Some two million people took to the streets of Hong Kong to protest on Sunday, June 16, organisers said.
If confirmed, it would be the largest protest in Hong Kong's history.
It was previously reported that there were 1.44 million protesters.
The Civil Human Rights Front, which is organising the rallies, said Hong Kongers would protest and strike on Monday "until their voices are heard".
Jimmy Sham, from the Civil Human Rights Front protest group, told reporters late on Sunday evening: "Today's march we had almost two million people."
The previous Sunday, June 9 protest saw about one million protesters.
Hong Kong has a population of 7.48 million.

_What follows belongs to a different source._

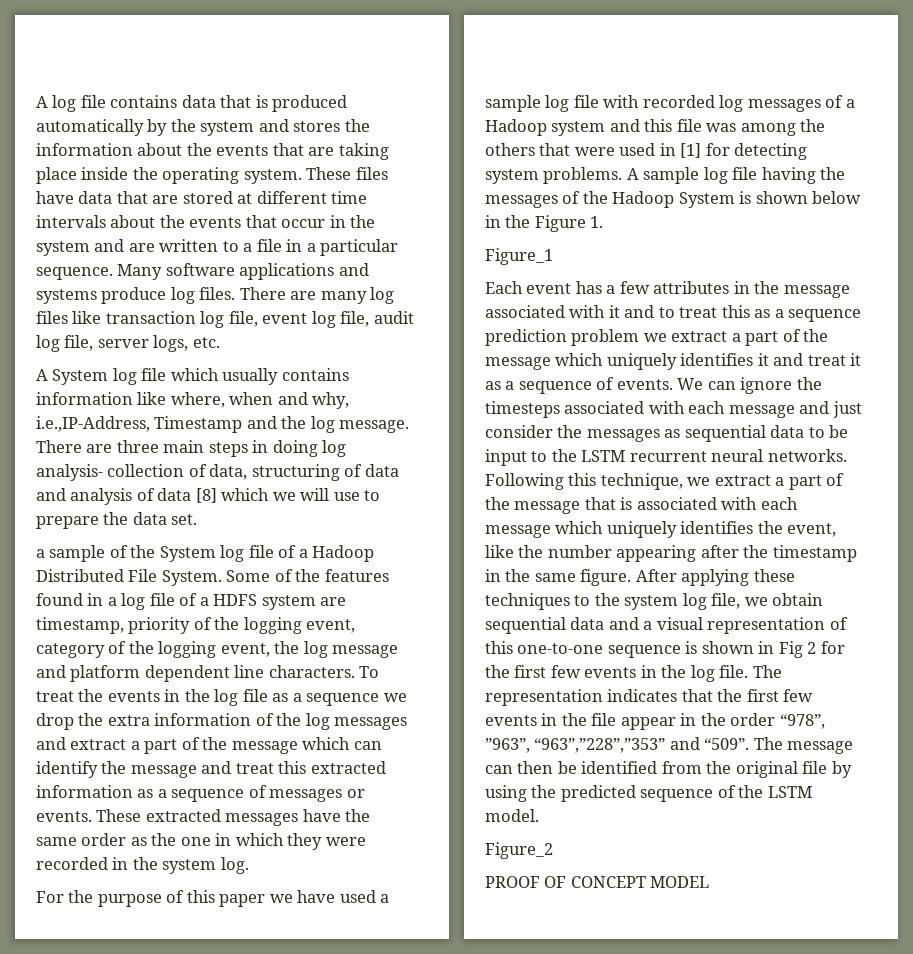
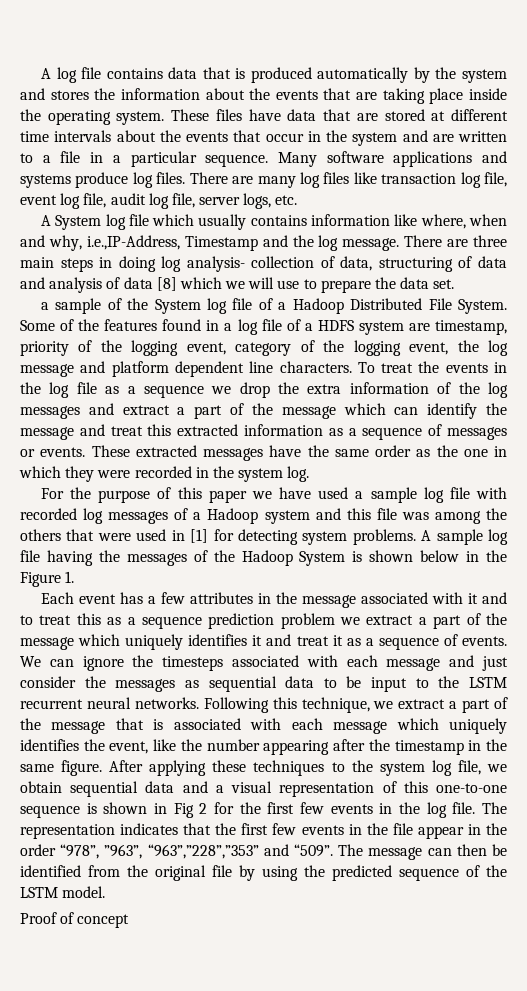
[485,248,553,265] // Figure_1 -> (75, 577) none
[485,842,553,859] [485,876,710,888] Figure_2 // PROOF OF CONCEPT MODEL -> [20,912,130,928] Proof of concept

Two million protesters on the streets would mean more than one in four Hongkongers took part.
Police say otherwise
However, police said turnout was 338,000 at its peak
Regardless, opposition to the extradition bill has united an unusually wide cross-section of Hong Kong, from influential legal and business bodies to religious leaders.
Police held back
Police officers reportedly held back to allow the throngs of people to take over the streets and slowly pass through the city.
The protest was mainly peaceful.
As darkness fell, protesters surrounded the legislative council building.
They carried placards that read "The students did not riot".
This was in response to police labelling last Wednesday's student protests a riot, an offence punishable by up to 10 years in jail.
Rare time government bowed to people power
In a statement released on Sunday night, the government struck a conciliatory tone.
It said it understood the protesters' views "have been made out of love and care for Hong Kong".
It promised that Chief Executive Carrie Lam would adopt a more "sincere and humble attitude" towards public criticism.
Protesters are still insisting they won't settle for anything less than the bill being completely withdrawn.
Lam's resignation won't solve matters
But Lam's resignation might not mean much as there is no guarantee her replacement can be all that different.
Under Hong Kong's political system, the leader is elected by a small panel filled with allies of the Beijing government.
China's foreign ministry publicly backed Lam on Saturday, even as speculation about Lam's future amid the continued protests persists.
Lam is an unelected leader.
Two months of protests by Hongkongers in 2014 calling for the right to directly elect Hong Kong's leader won no concessions from Beijing.
Protecting Hong Kong's way of life
Hong Kong is now part of China under a "one country, two systems" principle.
But an increasingly assertive China is stamping on the city's unique freedoms and culture enjoyed since the handover from Britain in 1997.
China calls Hong Kong a special administrative region that enjoys a great deal of autonomy that has made it a key business and media hub in the region.
Hong Kong keeps its own judicial independence, its own legislature and economic system.
But it remains subject to pressure from mainland China, as Beijing is responsible for defence and foreign affairs.
Bigger than previous protests
Hong Kong's biggest protest to date was a massive rally in support of Tiananmen protesters in May 1989, before Beijing's deadly crackdown.
The 1989 demonstrations brought out roughly 1.5 million people, sources said at the time.